Does a simple subalgebra have to be an ideal of the larger algebra?
Solution 1:
The following facts hopefully clear the fog.
- It is possible for a simple Lie algebra $L_1$ to be a sub Lie algebra, but not an ideal, of a bigger simple Lie algebra $L_2$. For example, consider $L_1=\mathfrak{sl}_2$ as a subalgebra of $L_2=\mathfrak{sl}_3$. Obviously $L_1$ is not an ideal, and both the Lie algebras are simple. In fact, a fundamental tool when developing the structure theory of simple Lie algebras is to observe that to each root there is a corresponding copy of $\mathfrak{sl}_2$.

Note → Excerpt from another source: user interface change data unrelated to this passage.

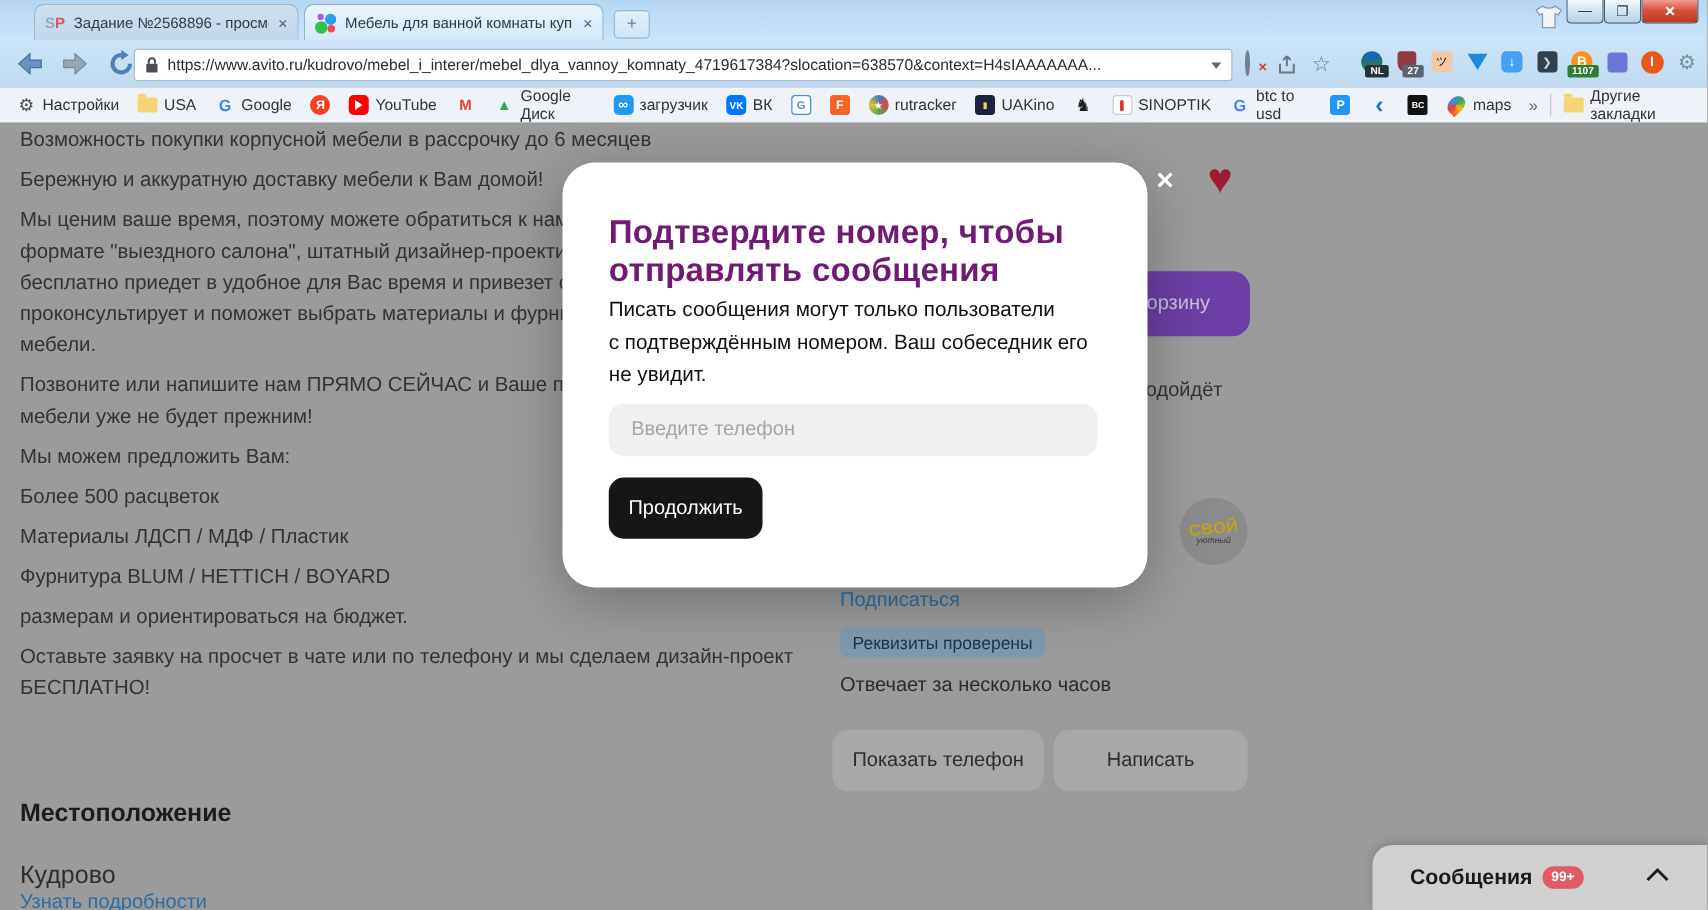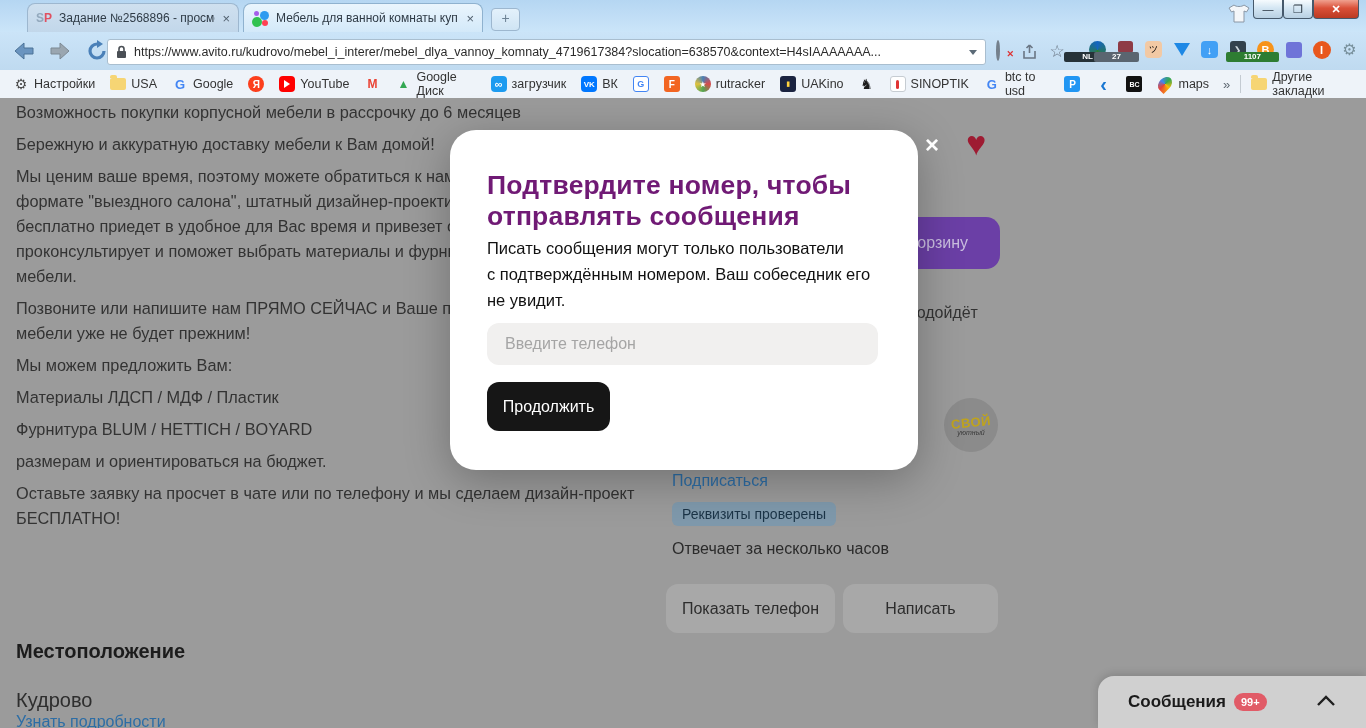--- a/index.html
+++ b/index.html
@@ -36,21 +36,21 @@
   .actico{top:39px;width:22px;height:24px;display:flex;align-items:center;justify-content:center;color:#6a7684;}
   .star{font-size:17px;color:#6a7684;}
   .pinwrap{position:relative;width:14px;height:18px;}
   .pinhead{width:8px;height:8px;border:2.5px solid #74808c;border-radius:50%;margin:1px auto 0;}
   .pinstem{width:2.5px;height:5px;background:#74808c;margin:0 auto;}
   .pinx{position:absolute;right:-4px;bottom:1px;color:#d33;font-size:9px;font-weight:bold;}
 
   .extrow{left:1088px;top:40px;display:flex;gap:9px;}
   .ext{position:relative;width:19px;height:19px;display:flex;align-items:center;justify-content:center;}
   .extbadge{position:absolute;right:-4px;bottom:-3px;font-size:8px;font-weight:bold;color:#fff;
-            padding:0 18px;border-radius:2px;line-height:10px;}
+            padding:0 4px;border-radius:2px;line-height:10px;}
   .x-globe{width:17px;height:17px;border-radius:50%;background:conic-gradient(#1565c0,#2e7d32,#1565c0);}
   .b-nl{background:#263238;}
   .x-shield{width:15px;height:17px;background:#8e3b46;border-radius:3px 3px 8px 8px;}
   .b-27{background:#5a6570;}
   .x-baby{width:17px;height:17px;background:#f2c9a4;border-radius:4px;font-size:9px;text-align:center;line-height:17px;}
   .x-funnel{width:0;height:0;border-left:8px solid transparent;border-right:8px solid transparent;border-top:13px solid #1e88e5;}
   .x-down{width:17px;height:17px;background:#42a0f5;border-radius:4px;color:#fff;font-size:11px;font-weight:bold;
           display:flex;align-items:center;justify-content:center;}
   .x-dark{width:16px;height:17px;background:#33414c;border-radius:3px;color:#cfd8dc;font-size:9px;
           display:flex;align-items:center;justify-content:center;}
@@ -348,20 +348,23 @@
         <div class="line">мебели.</div>
       </div>
       <div class="para">
         <div class="line">Позвоните или напишите нам ПРЯМО СЕЙЧАС и Ваше представление о</div>
         <div class="line">мебели уже не будет прежним!</div>
       </div>
       <div class="para">
         <div class="line">Мы можем предложить Вам:</div>
       </div>
       <div class="para">
+        <div class="line">Более 500 расцветок</div>
+      </div>
+      <div class="para">
         <div class="line">Материалы ЛДСП / МДФ / Пластик</div>
       </div>
       <div class="para">
         <div class="line">Фурнитура BLUM / HETTICH / BOYARD</div>
       </div>
       <div class="para">
         <div class="line">размерам и ориентироваться на бюджет.</div>
       </div>
       <div class="para">
         <div class="line">Оставьте заявку на просчет в чате или по телефону и мы сделаем дизайн-проект</div>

- However, when we talk about a direct sum of Lie algebras, $L_1\oplus L_2$, then this alone implies that $[L_1,L_2]=0$. It follows that both $L_1\oplus 0$ and $0\oplus L_2$ are automatically ideals of $L_1\oplus L_2$.
- So when we decompose a semi-simple Lie algebra into a direct sum of simple ones, those summands are automatically also ideals by the previous bullet.
Solution 2:
The answer is negative. Take, for instance$$\mathfrak{so}(3,\Bbb R)=\left\{\begin{bmatrix}0&a&c\\-a&0&b\\-c&-b&0\end{bmatrix}\,\middle|\,a,b,c\in\Bbb R\right\},$$which is a simple Lie algebra. Then $\mathfrak{so}(3,\Bbb R)$ is a subalgebra of$$\mathfrak{sl}(3,\Bbb R)=\{M\in\mathfrak{gl}(3,\Bbb R)\mid\operatorname{tr}M=0\}.$$But, for instance, if you take$$M=\begin{bmatrix}0 & 0 & 0 \\ 0 & 0 & 0 \\ 1 & 0 & 0\end{bmatrix},$$then $M\in\mathfrak{sl}(3,\Bbb R)$, but$$(\forall a,b,c\in\Bbb R):\left[\begin{bmatrix}0&a&c\\-a&0&b\\-c&-b&0\end{bmatrix},M\right]=\begin{bmatrix}c & 0 & 0 \\ b & 0 & 0 \\ 0 & -a & -c\end{bmatrix},$$which only belongs to $\mathfrak{so}(3,\Bbb R)$ when $a=b=c=0$.